Arts Features

Basel art exhibition puts spotlight on Venice

Oct 5, 2008, 3:29 GMT

Basel, Switzerland - Ah, Venice! La Serenissima (the Divine Republic). Queen of the Adriatic. A city between the sky and the sea. Hardly a city has fascinated writers and artists more than Venice, the favourite of painters as early as the 18th century.

The Fondation Beyeler, in the Basel suburb of Riehen, has gathered for joint display some 150 oil and watercolour paintings of Venice by Canaletto, Francesco Guardi, JM William Turner, James McNeill

Whistler, John Singer Sargent, Anders Zorn, Edouard Manet, Pierre- Auguste Renoir, Pietro Fragiacomo, Odilon Redon, Paul Signac, and Claude Monet.

The exhibition, titled Venice: From Canaletto and Turner to Monet, and running until January 25, is in many ways unique. Manet's only two Venice pictures have been reunited for the first time since 1983, and 15 of the works in Monet's Venice cycle, comprising 37 pictures in all, are on display at the foundation's museum for the first time.

The Fondation Beyeler has selected just 12 of the many 18th- and 19th-century artists who put Venice's matchless palaces, churches, and canals onto canvas.

'We wanted a high-quality exhibition without any kitschy or cliched images,' said Martin Schwander, guest curator of the exhibition. Hence the best of the best is on view, with the exception of some works by Sargent, an American.

The exhibition includes one of the earliest works of Canaletto (1697-1768), among his era's most famous and modern painters - comparable, in our day, to Jeff Koons.

It shows the Grand Canal from Santa Maria della Carita. Unusual for its time, the painting is enlivened and made relief-like by strong contrasts of light and shade.

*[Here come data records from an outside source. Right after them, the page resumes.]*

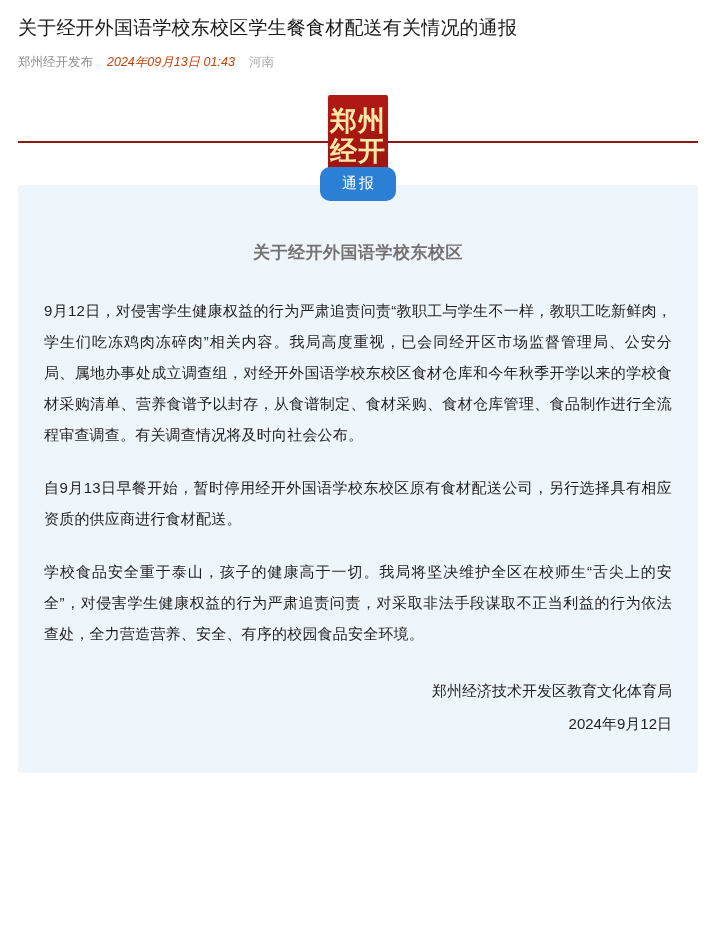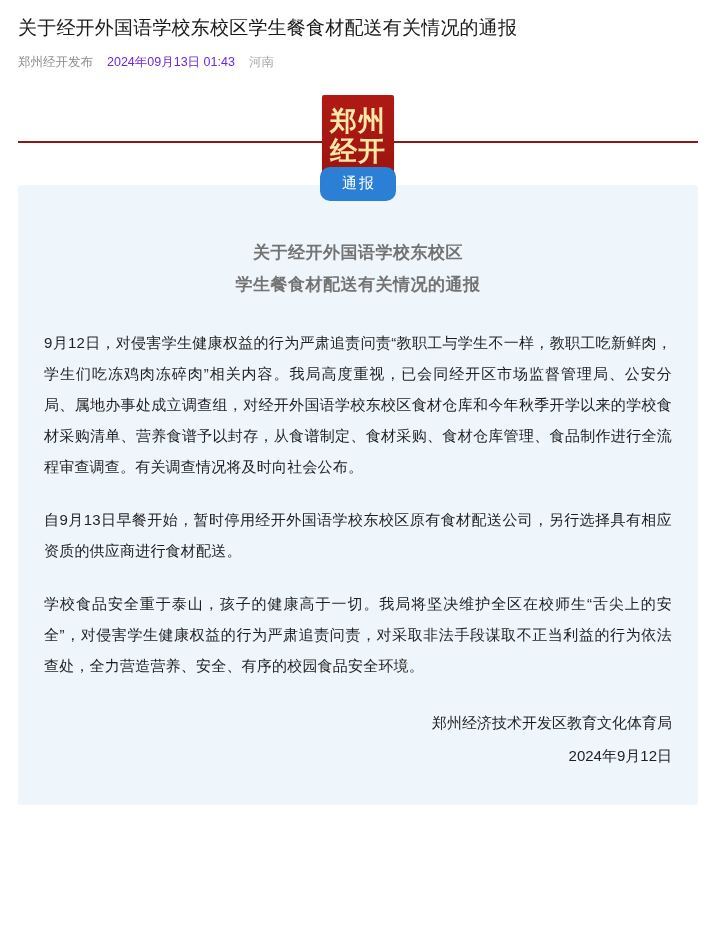--- a/index.html
+++ b/index.html
@@ -43,7 +43,8 @@
     color: #8c8c8c;
   }
   .meta-time {
-    color: #6d28d9;
+    color: #c2410c;
+    font-style: italic;
   }
   .meta-location {
     color: #a6a6a6;

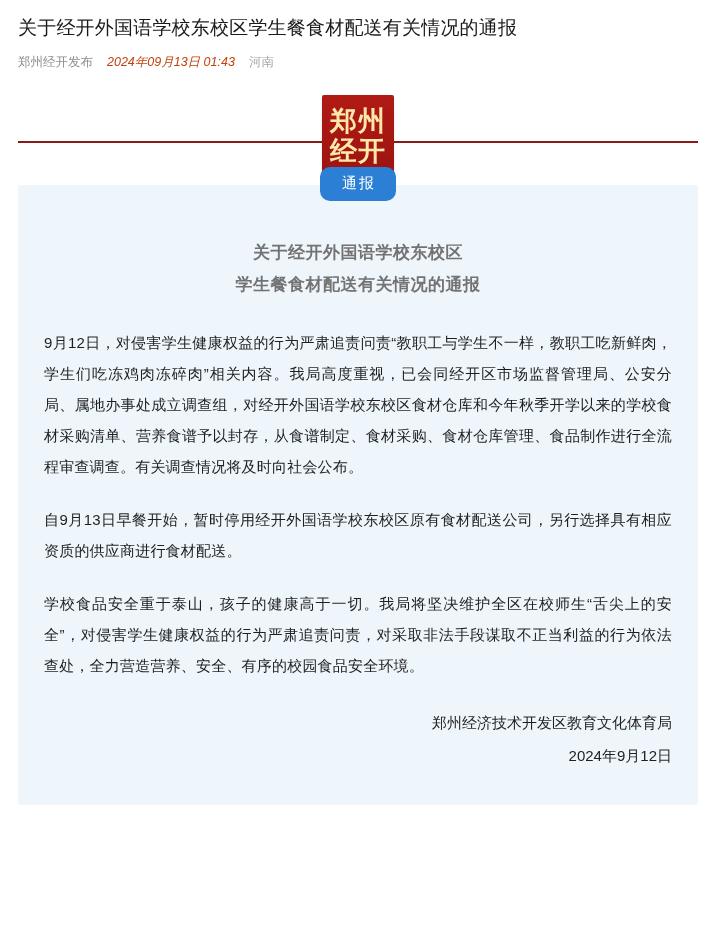--- a/index.html
+++ b/index.html
@@ -75,7 +75,7 @@
     left: 50%;
     transform: translateX(-50%);
     top: 6px;
-    width: 72px;
+    width: 60px;
     height: 82px;
     background: linear-gradient(180deg, #b01a15 0%, #9d1410 100%);
     border-radius: 2px;

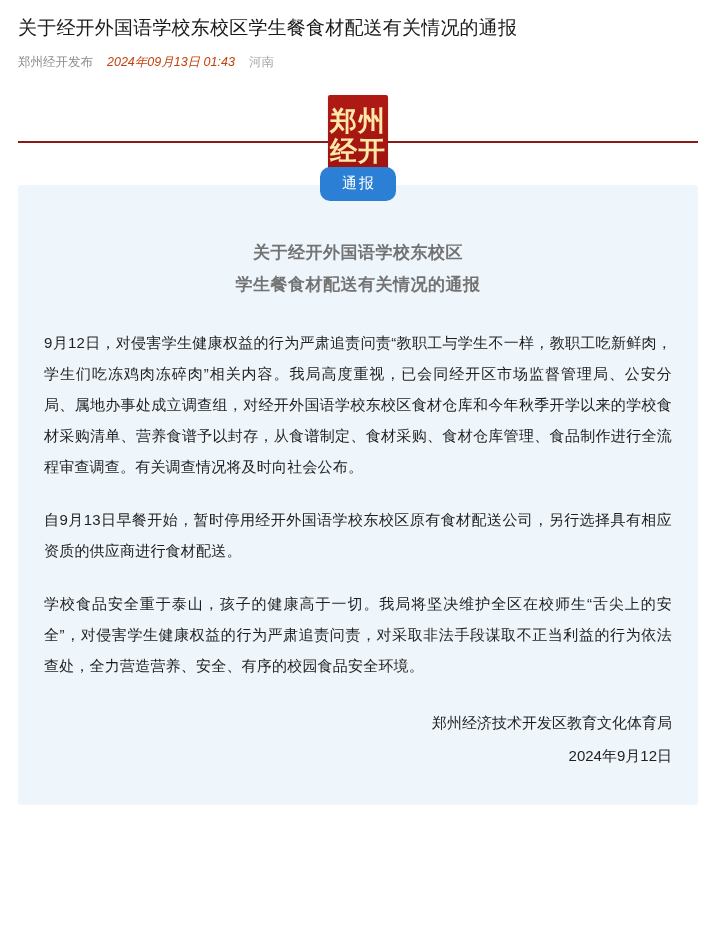--- a/index.html
+++ b/index.html
@@ -184,7 +184,6 @@
 
       <div class="notice-heading">
         <div>关于经开外国语学校东校区</div>
-        <div>学生餐食材配送有关情况的通报</div>
       </div>
 
       <p class="para">9月12日，对侵害学生健康权益的行为严肃追责问责“教职工与学生不一样，教职工吃新鲜肉，学生们吃冻鸡肉冻碎肉”相关内容。我局高度重视，已会同经开区市场监督管理局、公安分局、属地办事处成立调查组，对经开外国语学校东校区食材仓库和今年秋季开学以来的学校食材采购清单、营养食谱予以封存，从食谱制定、食材采购、食材仓库管理、食品制作进行全流程审查调查。有关调查情况将及时向社会公布。</p>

Canaletto and Guardi, who is represented by two almost photographic scenes of the island Giudecca and pier at San Marco, are among the last great Venetian painters of cityscapes and panoramas. The 19th-century image of Venice was predominantly influenced by northern European painters such as Turner, an Englishman.

Among the seven delightful pictures by Turner is his first oil painting, which he exhibited at London's Royal Academy of Arts.

A view of the Doge's Palace, it is captivating in the way it melds realism and orientalism. A painter with an easel is visible at the bottom left of the work. This is a homage to Canaletto, who was particularly popular among English art collectors in the 18th and 19th centuries.

The oil paintings by Turner as well as the more than 20 watercolours are all on loan from London's Tate Britain art gallery.

Turner travelled to Venice for the first time in September 1819. But his late works in particular reflect the interplay of sky and sea, of light and water. His Venice dissolves in waves of light and strong, brilliantly shimmering colours.

Among the high points of the exhibition are the only two paintings that Manet, a Frenchman, made of Venice. They are wonderful depictions of the Grand Canal and a gondola. Manet was the first of the modernists to visit the city, in 1974, and he broke with previous panorama depictions.

Manet's Venice is no longer identifiable. The facades, rendered sketchily in rough strokes, merge in vibrating surfaces of colour that make it impossible to distinguish between a Doge's Palace and a Palazzo Foscari.

Less radical brushwork is employed by Monet, who arrived in Venice on October 1, 1908, at the age of 68. Though he had reluctantly accepted the invitation by an English art collector to visit the 'city of painters' cliches,' Monet was enchanted. His time in Venice even moved him to revive what had been one of his favourite subjects: the portrayal of historic architecture.

As he did in his famous series of paintings of the Rouen Cathedral, Monet studied the facades of the Venetian palazzi Contarini, da Mula, and Dario at different times of day.

Painted in dots, the buildings seem to flicker, remaining a vision that exists only for a certain moment and reflects a certain atmosphere - a vision that has inspired the European and American avant-garde to epoch-making works on La Serenissima.